Normoverschrijding 90 procent gedaald
Aan tafel met overheden en belangenorganisaties legt Bulk keer op keer uit welke grote inspanningen de agrarische sector al heeft geleverd. Het aantal normoverschrijdingen in oppervlaktewater is de laatste 20 jaar met meer dan 90 procent gedaald, maar het zijn er volgens Bulk nog steeds te veel. Daarom houdt hij ook de sector de spiegel voor. Want alleen met gezamenlijke inspanningen is emissie nóg verder te reduceren. “En als die opties er zijn, vind ik dat je ze ook moet benutten”, aldus Bulk. Emissie van gewasbeschermingsmiddelen is nooit 100% uit te sluiten. Maar er zijn routes die aandacht vragen. De erfemissie bijvoorbeeld. Dat is volgens Bulk eenvoudig op te lossen met gerichte maatregelen zoals gesloten spoel- en vulplaatsen met een opvangvoorziening. Niet alleen voor de spuitmachine, maar ook voor het reinigen van kisten. “Nog niet elk bedrijf heeft zo’n spoelplaats, maar je ziet het gedrag wel veranderen. Boeren durven elkaar erop aan te spreken. Want ze weten: als één het verknoeit, dan is de hele sector daarvan de dupe.”
Afspoeling voorkomen
Een ander punt van aandacht is volgens Bulk de afspoeling van gewasbeschermingsmiddelen van het perceel naar oppervlaktewater. Zeker bij toenemende kans op hoosbuien kan dit leiden tot normoverschrijdingen. Vooral op de wat slempgevoeliger gronden. Zijn advies? Leg rondom het perceel een bufferstrook met een infiltratiegreppel aan. Naast deze ingreep zijn er nog meer maatregelen. Telers kunnen deze eenvoudig vinden op toolboxwater.nl “Het vraagt de nodige inspanning, maar besef dat de laatste 20 procent reductie die we willen bereiken waarschijnlijk 80 procent van alle inspanningen vraagt. Maar ze zijn écht nodig.”

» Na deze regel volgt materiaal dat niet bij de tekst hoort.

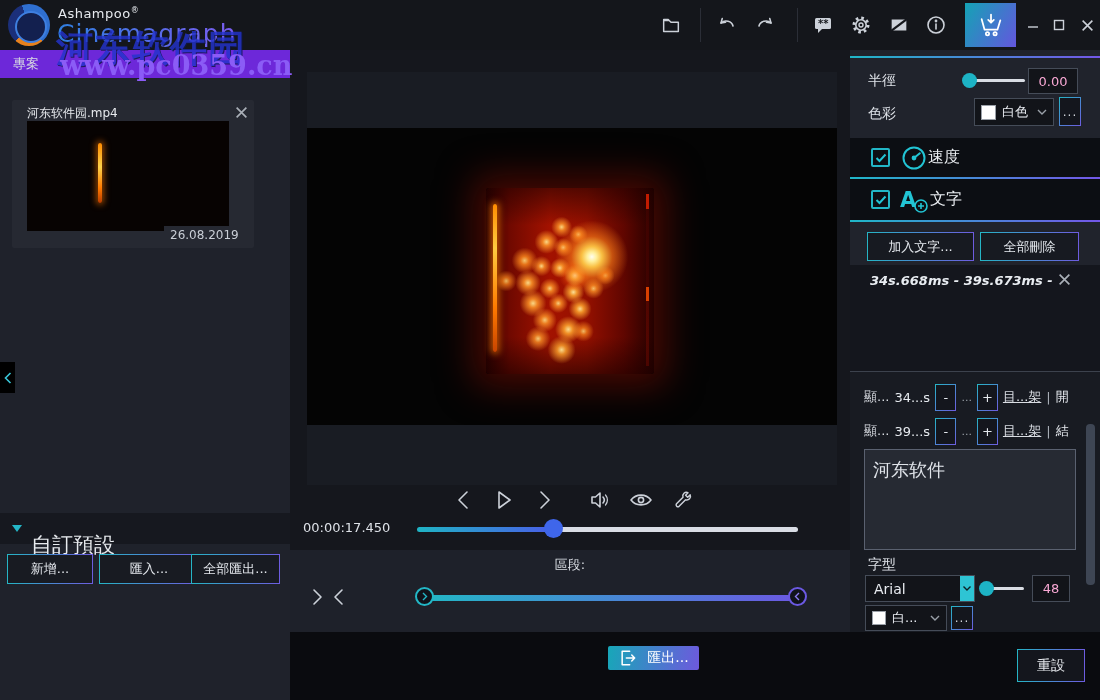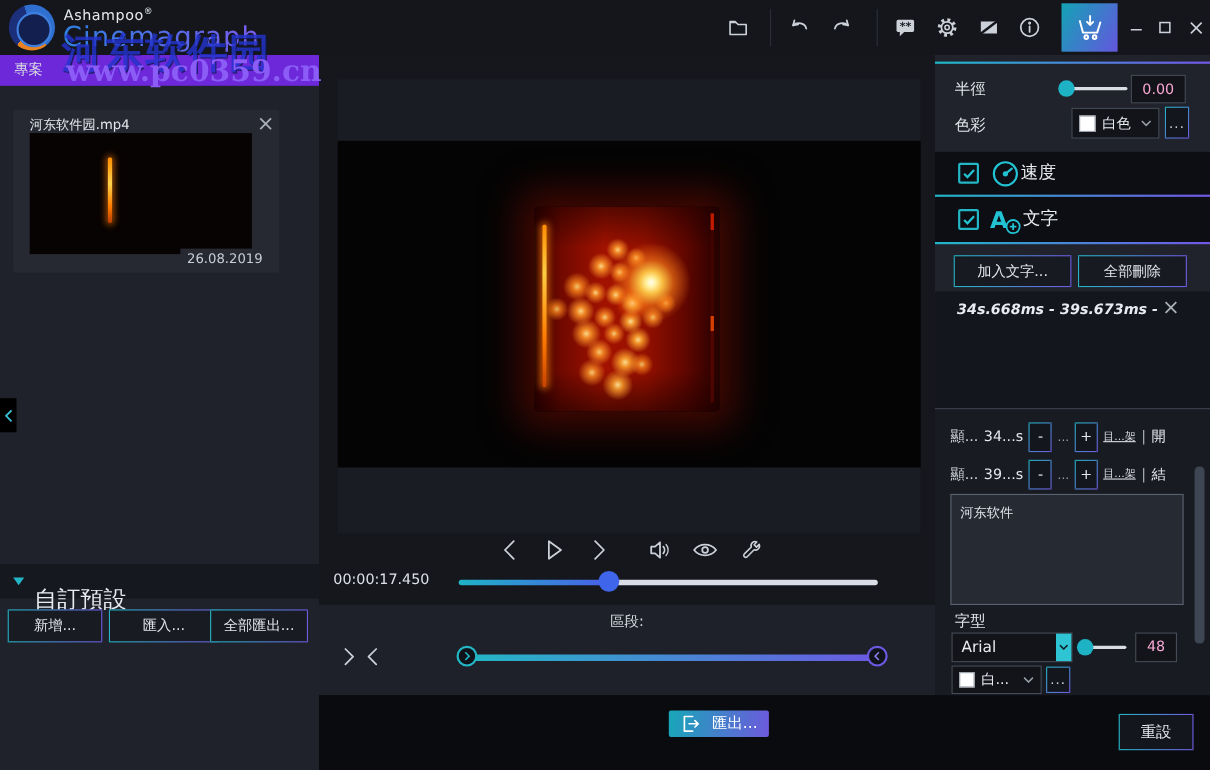--- a/index.html
+++ b/index.html
@@ -150,7 +150,7 @@
     display:flex; align-items:center; justify-content:center;
     border:1px solid; border-image:linear-gradient(135deg,#25b5c5,#6d5ce0) 1; }
   .tr-dots { color:#9aa0a8; font-size:11px; }
-  .tr-link { color:#d9dde3; font-size:10px; text-decoration:underline; white-space:nowrap; }
+  .tr-link { color:#d9dde3; font-size:13px; text-decoration:underline; white-space:nowrap; }
   .tr-pipe { color:#aab0b8; font-size:13px; }
   .tr-suffix { color:#e6eaef; font-size:13px; white-space:nowrap; }
   #rp-textarea { left:864px; top:449px; width:212px; height:101px; background:#262a33;

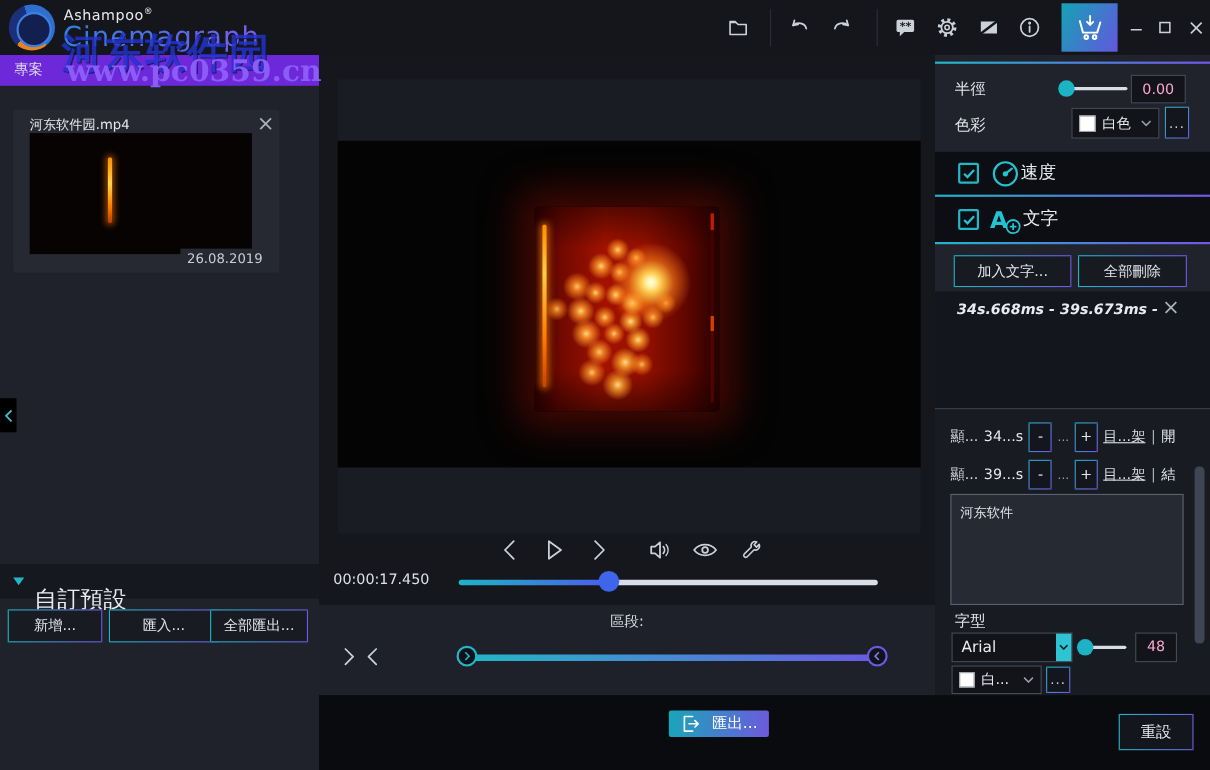--- a/index.html
+++ b/index.html
@@ -154,7 +154,7 @@
   .tr-pipe { color:#aab0b8; font-size:13px; }
   .tr-suffix { color:#e6eaef; font-size:13px; white-space:nowrap; }
   #rp-textarea { left:864px; top:449px; width:212px; height:101px; background:#262a33;
-    border:1px solid #5a6170; color:#dfe3e9; font-size:12px; padding:8px; resize:none;
+    border:1px solid #5a6170; color:#dfe3e9; font-size:18px; padding:8px; resize:none;
     font-family:"DejaVu Sans","Liberation Sans",sans-serif; outline:none; }
   #font-label { left:868px; top:556px; }
   #font-select { left:865px; top:575px; width:110px; height:27px; background:#121419;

Inzameling leeg fust opschalen naar 80 procent
Leeg fust van gewasbeschermingsmiddelen? Voor agrarische bedrijven viel dat tot voor kort onder de noemer bedrijfsafval. Stichting STORL heeft afgelopen jaar een inzameling van gereinigd fust in gang gezet. Gespoeld fust kan gemeld worden voor inzameling waarna het verantwoord gerecycled wordt. Het eerste jaar is circa 20 procent van gebruikt fust ingezameld. Op zich is dit een vliegende start. Het streven is echter om dat zo snel mogelijk naar 80 procent op te schalen. Een belangrijk leerpunt is dat gereinigd fust in verband met het recyclingsproces goed ‘uitgelekt’ moet zijn. Er mag dus geen spoelwater meer in zitten. In de praktijk bleek dat dit nog lang niet altijd het geval was. Belangrijk om in te bouwen in het ritme van spoelen: het fust even op de kop laten staan zodat alle vloeistof eruit is.
Echte knelpunten
De sector en haar belangenorganisaties zetten zich maximaal in om op termijn een voldoende breed pakket middelen beschikbaar te houden. Naast toelatingen van middelen doen ze dat ook voor vrijstellingen onder bepaalde voorwaarden. Bijvoorbeeld als een ziekte of plaag zeer lastig te bestrijden is door het ontbreken van alternatieven. De Nederlandse overheid kijkt hier echter veel kritischer naar dan andere lidstaten. “In essentie begrijp ik dat, maar er is weinig oog voor de échte knelpunten. De sector moet daarom altijd laten zien dat ze uiterste inspanningen levert. Maar we moeten er in Nederland ook voor waken dat de kloof tussen theorie en praktijk niet te groot wordt. Het beoogde effect dat je wilt bereiken komt dan steeds verder van je af te liggen.”